Denmark has a long and proud seafaring history and is one of the world’s biggest shipping nations with the fifth largest merchant fleet. But the sector’s massive carbon footprint sits uneasily with the country’s goal to slash greenhouse gas emissions by 70% by 2030. To try to marry shipping prowess with climate ambition, Maersk, the Danish container group, is leading efforts to find cleaner fuels, but admits a “complete revolution” is needed


Some 80% of world trade travels by sea, accounting for almost 3% of global carbon dioxide (CO2) emissions.
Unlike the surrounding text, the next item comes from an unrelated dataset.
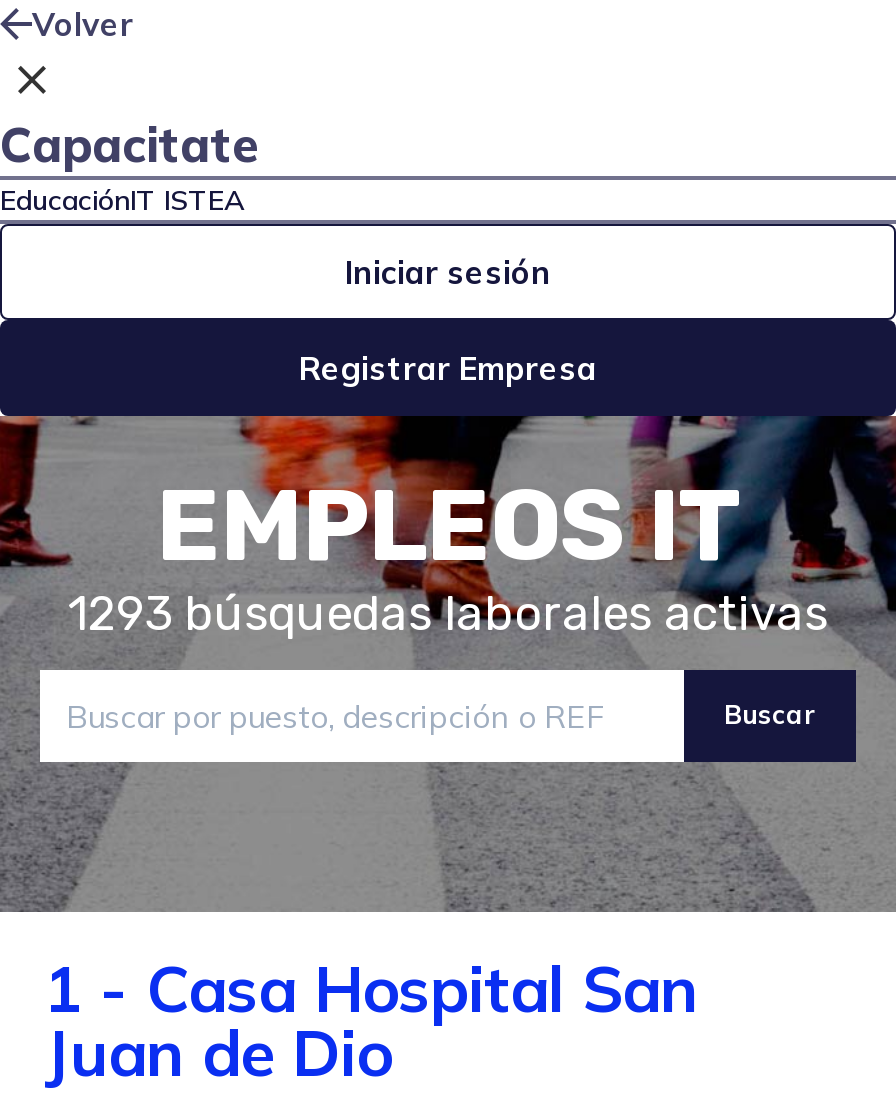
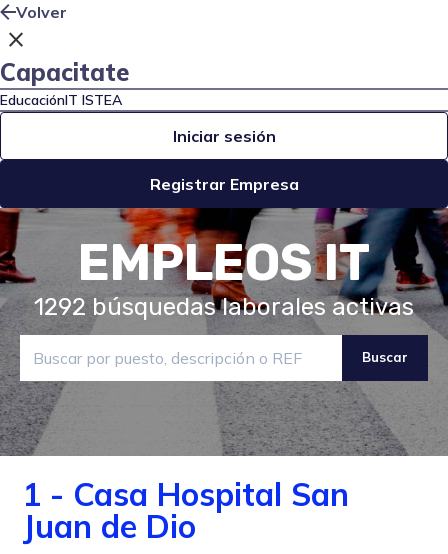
- 1293 búsquedas laborales activas
+ 1292 búsquedas laborales activas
Heavy fuel oil, a cheap, highly toxic and viscous residual from crude oil refineries, has traditionally been the main way to power ships. When burned, it emits high levels of black carbon, a substance that is 3200 times more powerful a climate forcer than CO2 a tonne. Distillate fuel, the other main fuel, produces significant amounts of sulphur dioxide.

“With the climate challenge, an entirely new method of propulsion is needed. Full stop,” says John Kornerup, head of sustainability and chief climate change advisor at Maersk. “We are not talking about a bit more efficiency, a bit more of this and that, but a complete revolution in the way shipping is powered. It is a completely different game.”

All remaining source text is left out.